▶ Task prompt: Make a verbatim copy of all the records. Skip every image.
----------------------------------------
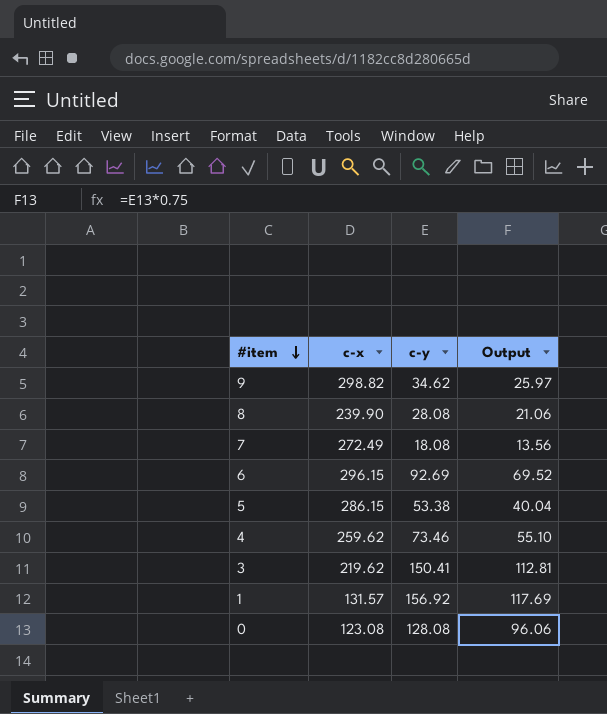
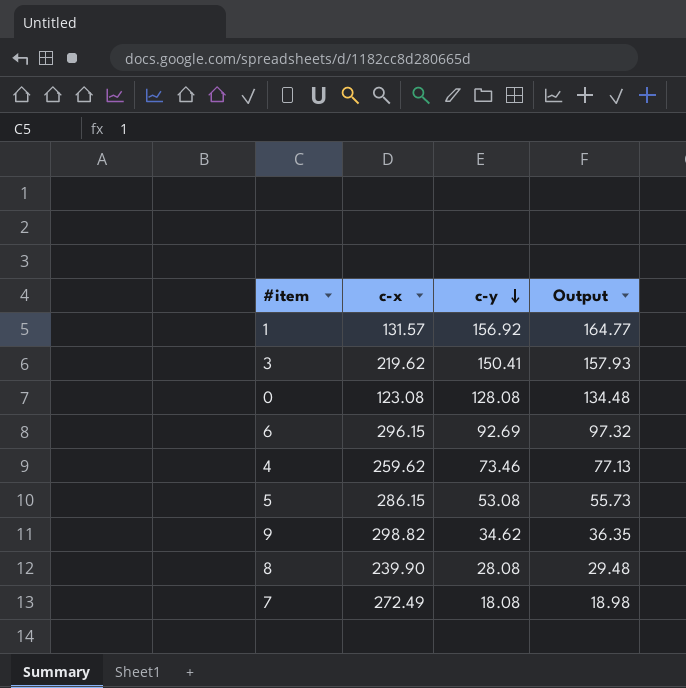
row order: #item descending -> c-y descending
column Output | formula: [c-y] * 0.75 -> [c-y] * 1.05
5 | c-y: 53.38 -> 53.08

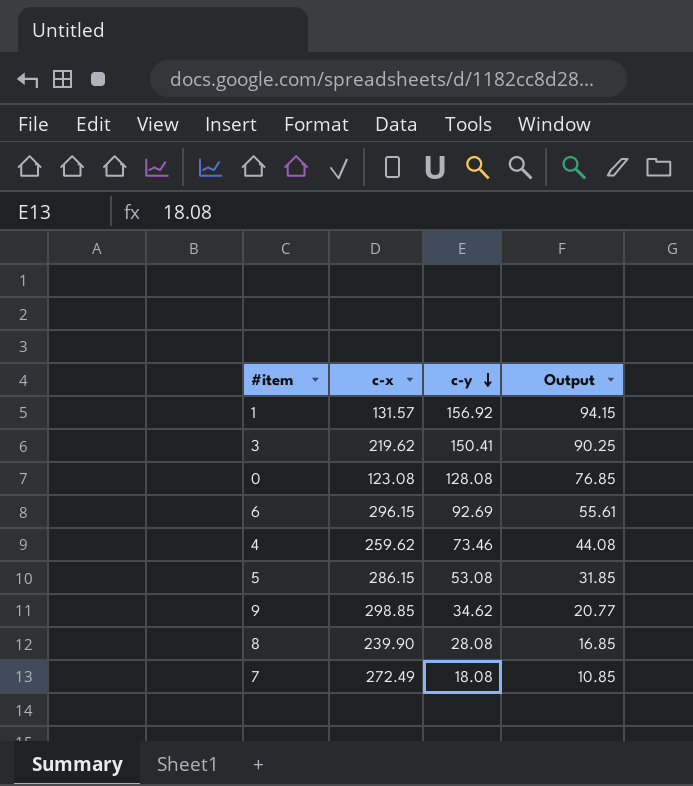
column Output | formula: [c-y] * 1.05 -> [c-y] * 0.6
9 | c-x: 298.82 -> 298.85

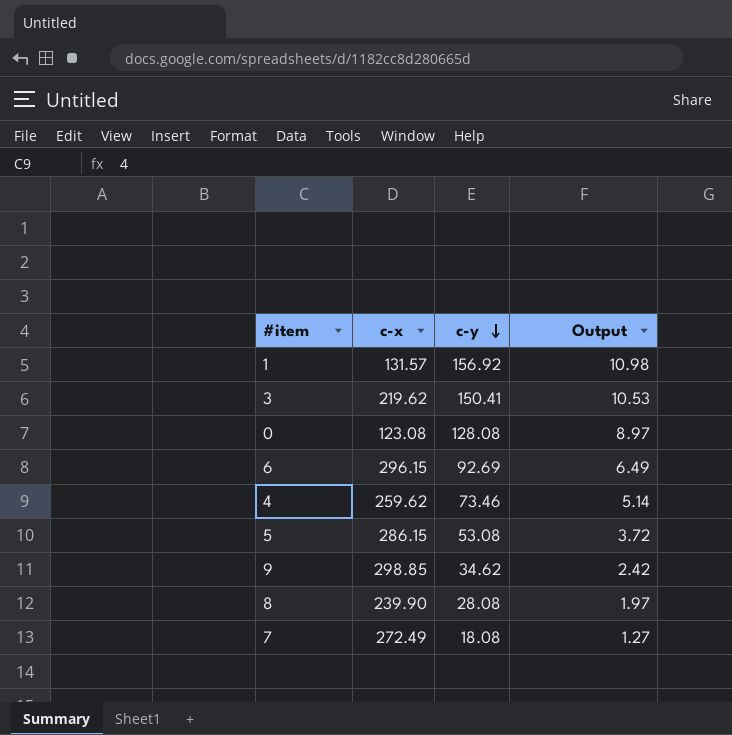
column Output | formula: [c-y] * 0.6 -> [c-y] * 0.07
----------------------------------------
▶ Task result:
row order: #item descending -> c-y descending
column Output | formula: [c-y] * 0.75 -> [c-y] * 1.05
5 | c-y: 53.38 -> 53.08

column Output | formula: [c-y] * 1.05 -> [c-y] * 0.6
9 | c-x: 298.82 -> 298.85

column Output | formula: [c-y] * 0.6 -> [c-y] * 0.07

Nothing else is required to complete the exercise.